Please reproduce the entries below exactly from the line with "Sky-Watcher – Newton 250/1000" through their last line, leaving out any pictures.

● **DATASET**
Segment Open

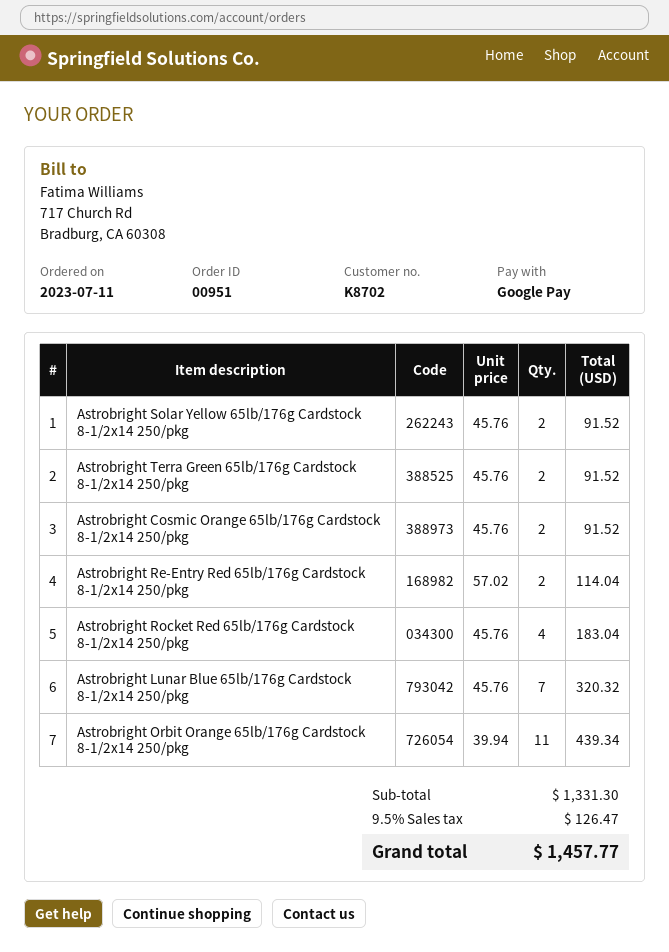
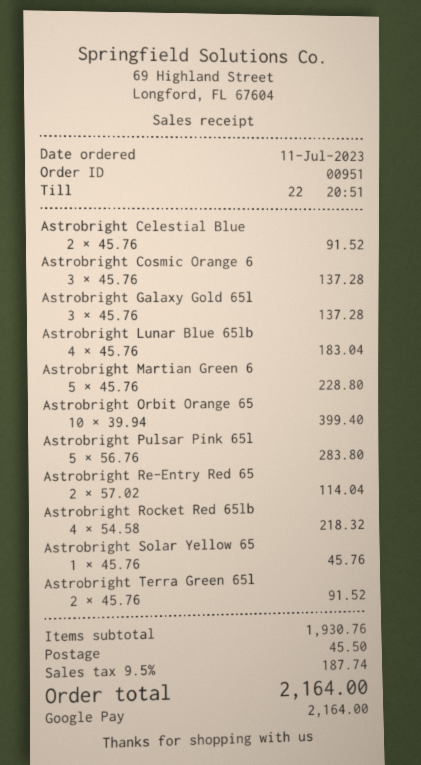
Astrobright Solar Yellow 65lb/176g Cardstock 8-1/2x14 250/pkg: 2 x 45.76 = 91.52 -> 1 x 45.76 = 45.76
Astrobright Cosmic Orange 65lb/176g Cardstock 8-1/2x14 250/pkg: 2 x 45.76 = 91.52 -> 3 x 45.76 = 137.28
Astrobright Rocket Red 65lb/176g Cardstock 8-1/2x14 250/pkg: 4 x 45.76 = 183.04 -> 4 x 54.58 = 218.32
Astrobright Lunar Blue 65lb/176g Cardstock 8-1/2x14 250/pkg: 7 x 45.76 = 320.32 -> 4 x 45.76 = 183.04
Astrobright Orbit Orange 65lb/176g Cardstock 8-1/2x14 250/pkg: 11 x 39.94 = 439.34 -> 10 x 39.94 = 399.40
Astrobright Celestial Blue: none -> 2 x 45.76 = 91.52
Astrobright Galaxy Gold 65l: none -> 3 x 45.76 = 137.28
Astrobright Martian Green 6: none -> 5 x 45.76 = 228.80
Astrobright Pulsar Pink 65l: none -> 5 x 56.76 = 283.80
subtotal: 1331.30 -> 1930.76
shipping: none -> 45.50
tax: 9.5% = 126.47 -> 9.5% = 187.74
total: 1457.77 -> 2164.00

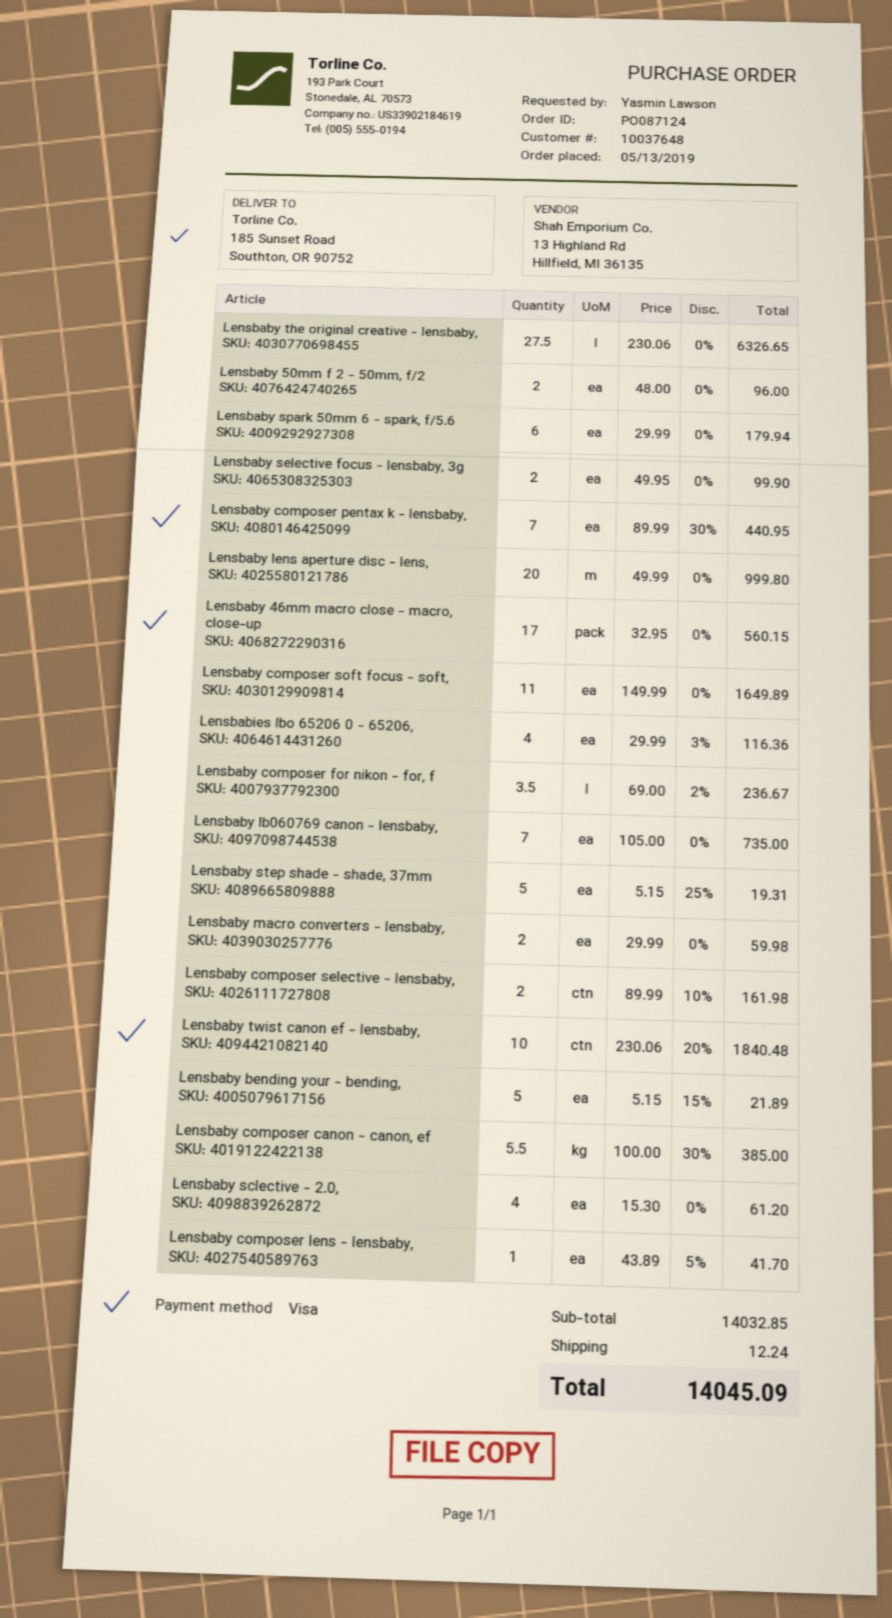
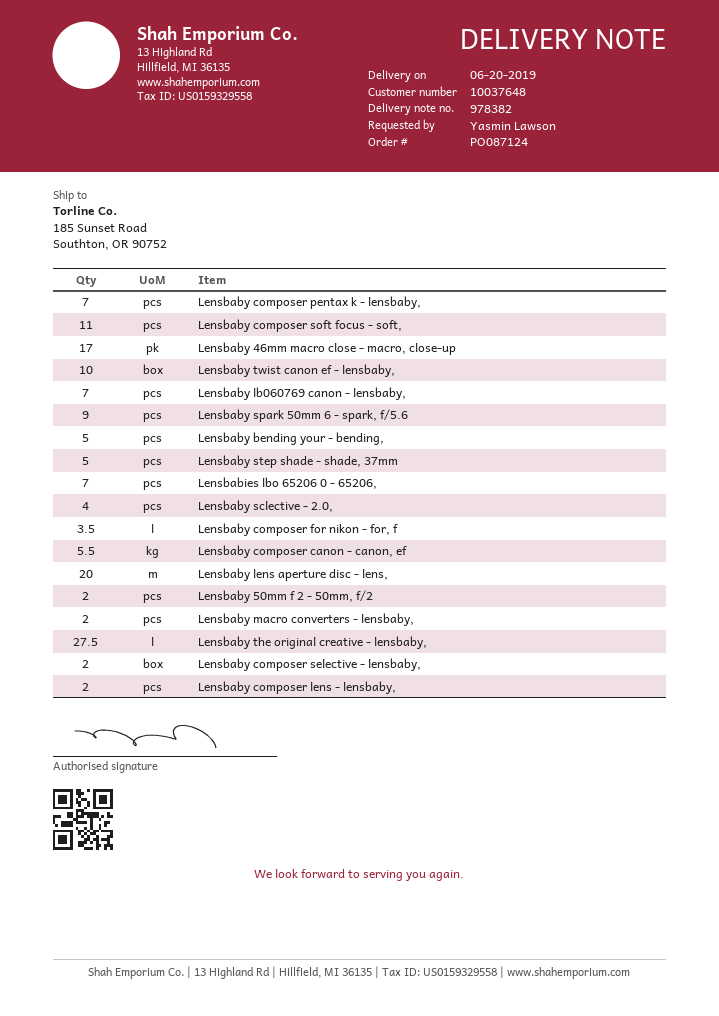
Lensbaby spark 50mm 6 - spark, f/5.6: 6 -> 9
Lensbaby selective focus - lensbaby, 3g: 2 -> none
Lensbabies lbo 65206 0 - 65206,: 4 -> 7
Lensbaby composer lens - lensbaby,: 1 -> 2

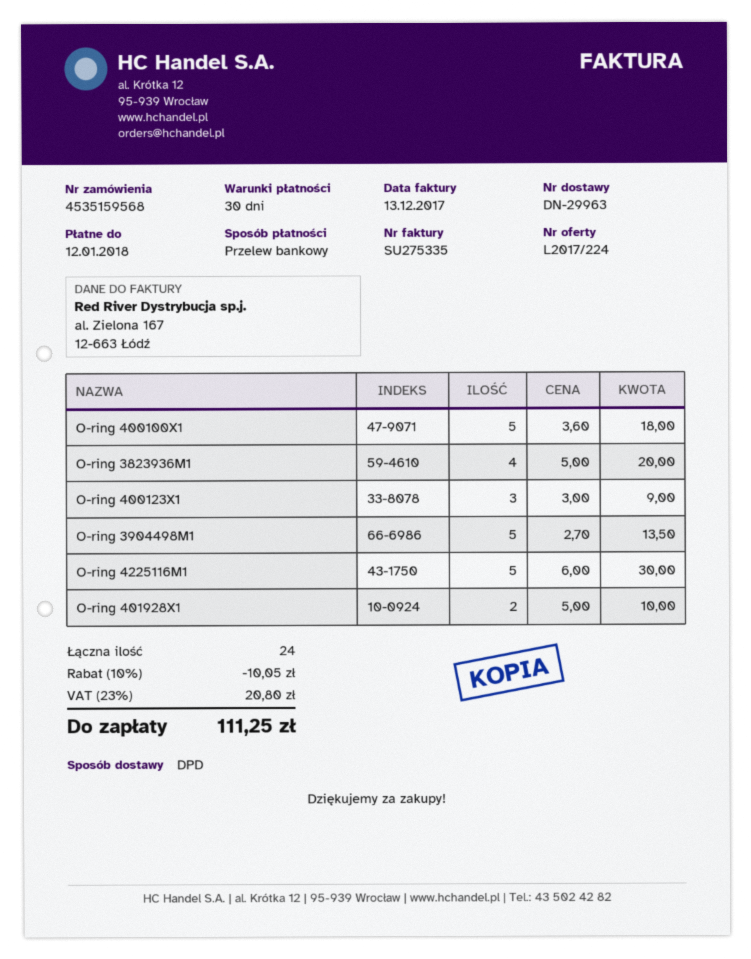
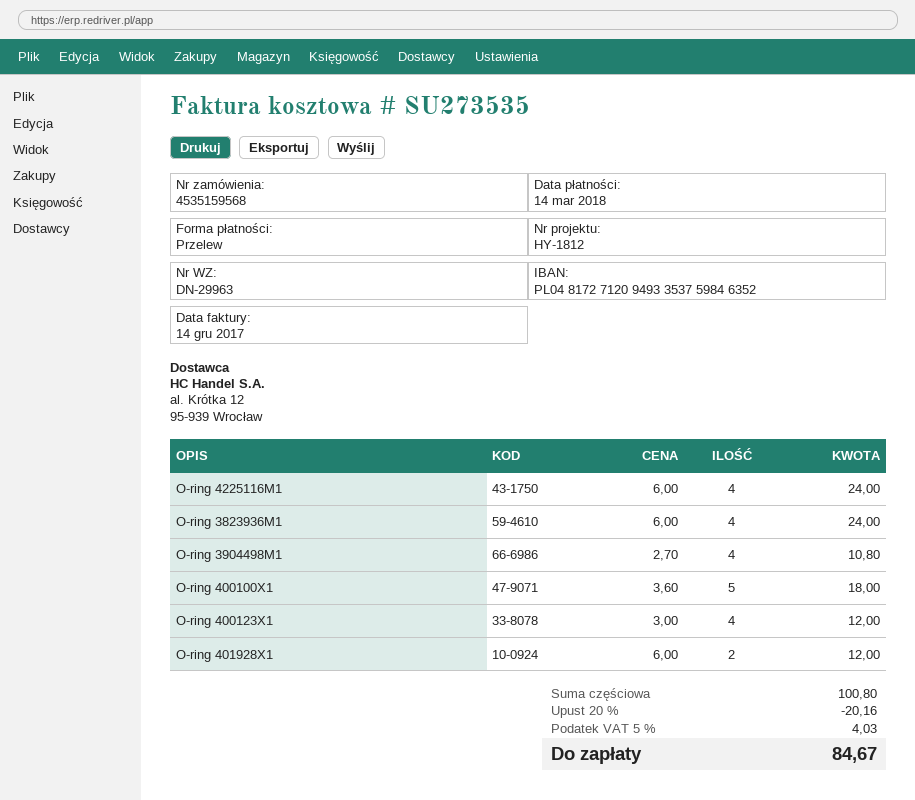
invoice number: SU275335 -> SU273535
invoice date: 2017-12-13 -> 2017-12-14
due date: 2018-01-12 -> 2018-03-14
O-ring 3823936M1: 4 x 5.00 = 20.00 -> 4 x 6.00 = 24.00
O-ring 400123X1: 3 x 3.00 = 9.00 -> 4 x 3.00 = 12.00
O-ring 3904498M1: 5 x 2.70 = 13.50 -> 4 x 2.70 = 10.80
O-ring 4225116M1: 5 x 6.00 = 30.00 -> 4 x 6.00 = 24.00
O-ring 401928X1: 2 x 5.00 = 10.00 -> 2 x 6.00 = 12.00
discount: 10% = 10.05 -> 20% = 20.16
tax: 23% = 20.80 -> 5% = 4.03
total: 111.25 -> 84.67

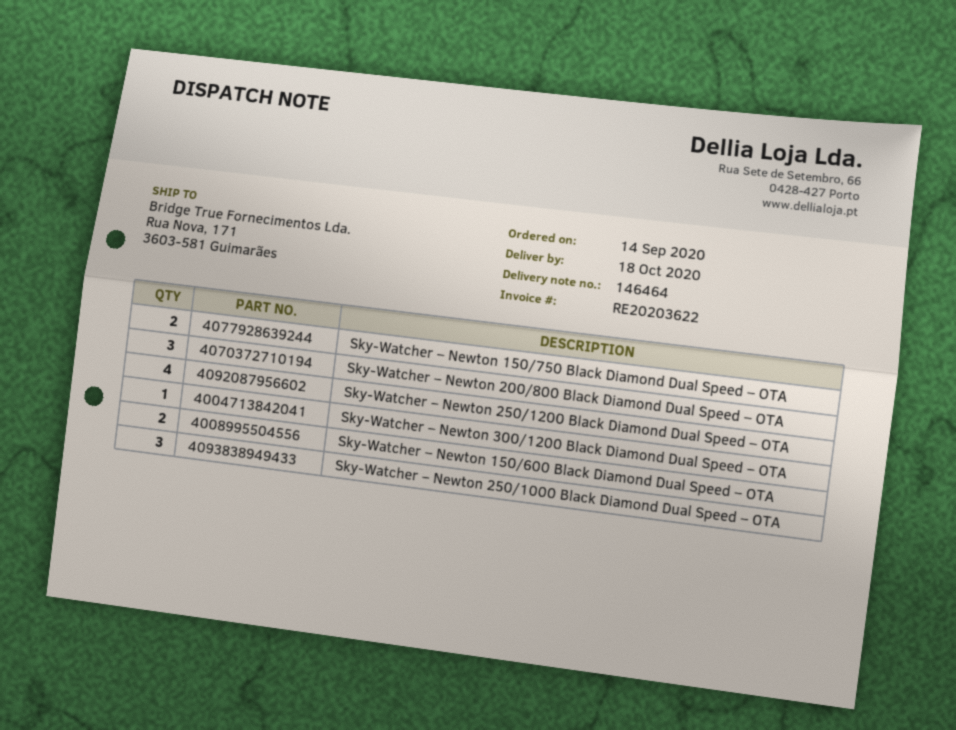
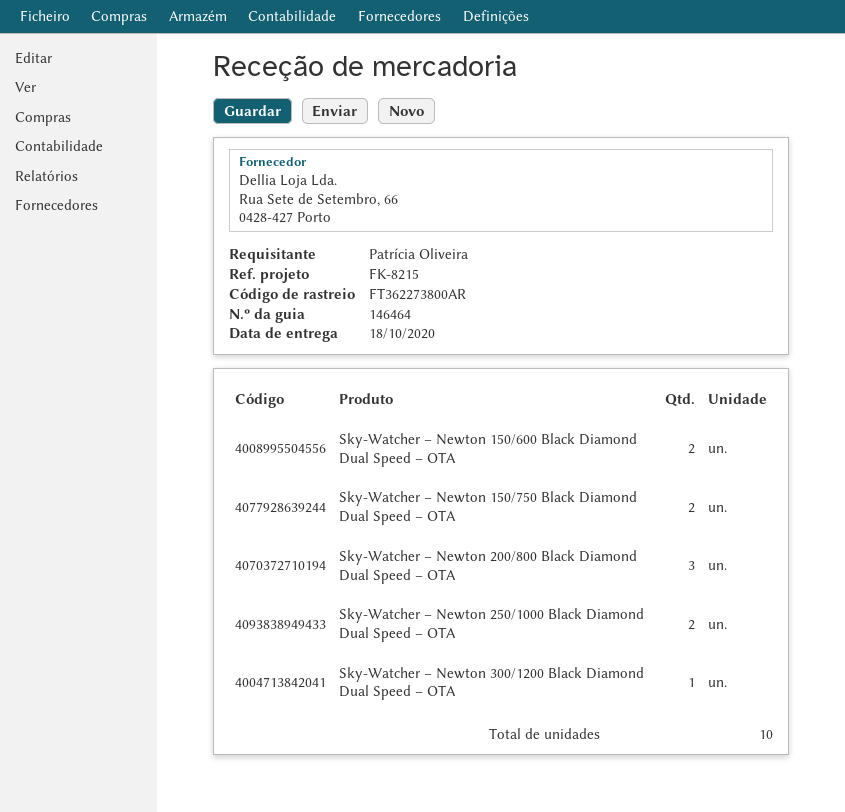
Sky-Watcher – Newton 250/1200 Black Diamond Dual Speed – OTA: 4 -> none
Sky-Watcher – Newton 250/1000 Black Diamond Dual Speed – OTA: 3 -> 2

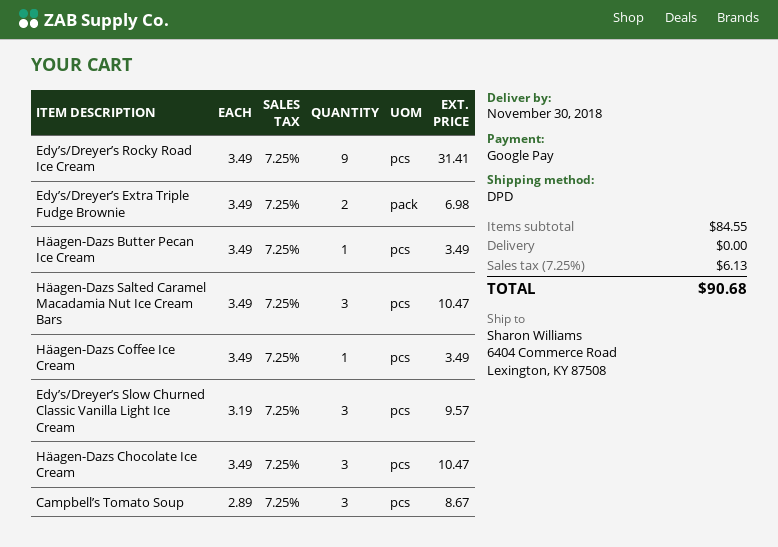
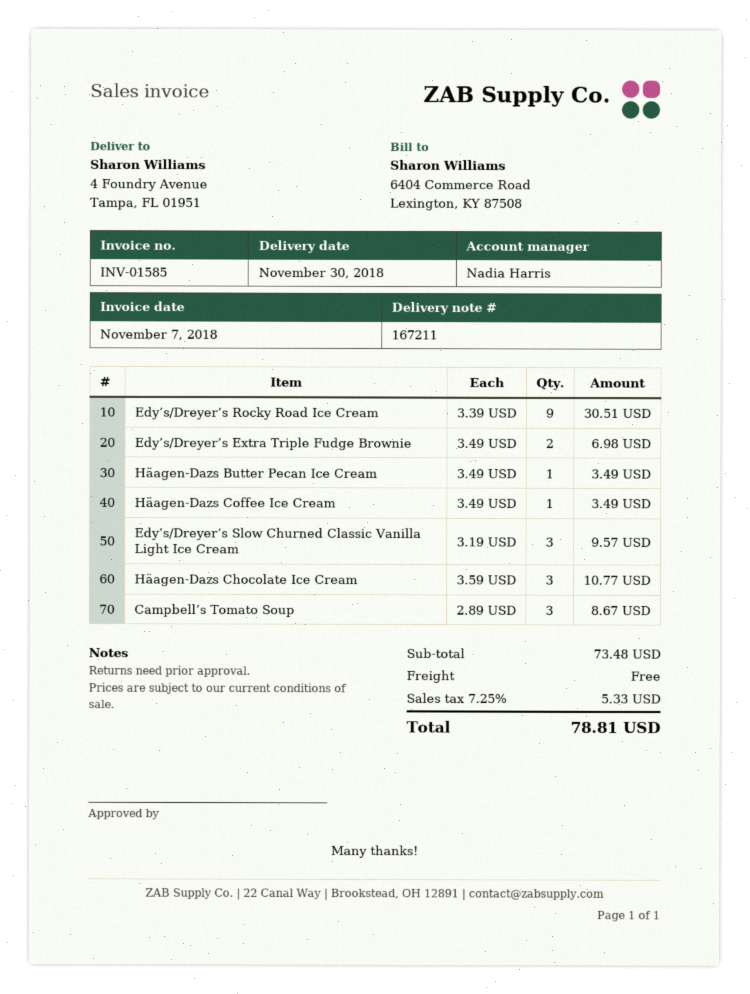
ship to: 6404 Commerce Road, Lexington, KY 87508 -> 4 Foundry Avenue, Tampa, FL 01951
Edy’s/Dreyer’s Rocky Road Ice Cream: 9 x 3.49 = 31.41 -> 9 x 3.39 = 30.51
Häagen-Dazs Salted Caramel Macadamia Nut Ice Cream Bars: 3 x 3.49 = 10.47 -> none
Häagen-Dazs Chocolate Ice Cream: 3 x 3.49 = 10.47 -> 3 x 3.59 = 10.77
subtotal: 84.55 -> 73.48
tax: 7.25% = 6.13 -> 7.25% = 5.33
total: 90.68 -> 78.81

Segment Closed

● **RESPONSE FOR THIS EXERCISE**
Sky-Watcher – Newton 250/1000 Black Diamond Dual Speed – OTA: 3 -> 2

ship to: 6404 Commerce Road, Lexington, KY 87508 -> 4 Foundry Avenue, Tampa, FL 01951
Edy’s/Dreyer’s Rocky Road Ice Cream: 9 x 3.49 = 31.41 -> 9 x 3.39 = 30.51
Häagen-Dazs Salted Caramel Macadamia Nut Ice Cream Bars: 3 x 3.49 = 10.47 -> none
Häagen-Dazs Chocolate Ice Cream: 3 x 3.49 = 10.47 -> 3 x 3.59 = 10.77
subtotal: 84.55 -> 73.48
tax: 7.25% = 6.13 -> 7.25% = 5.33
total: 90.68 -> 78.81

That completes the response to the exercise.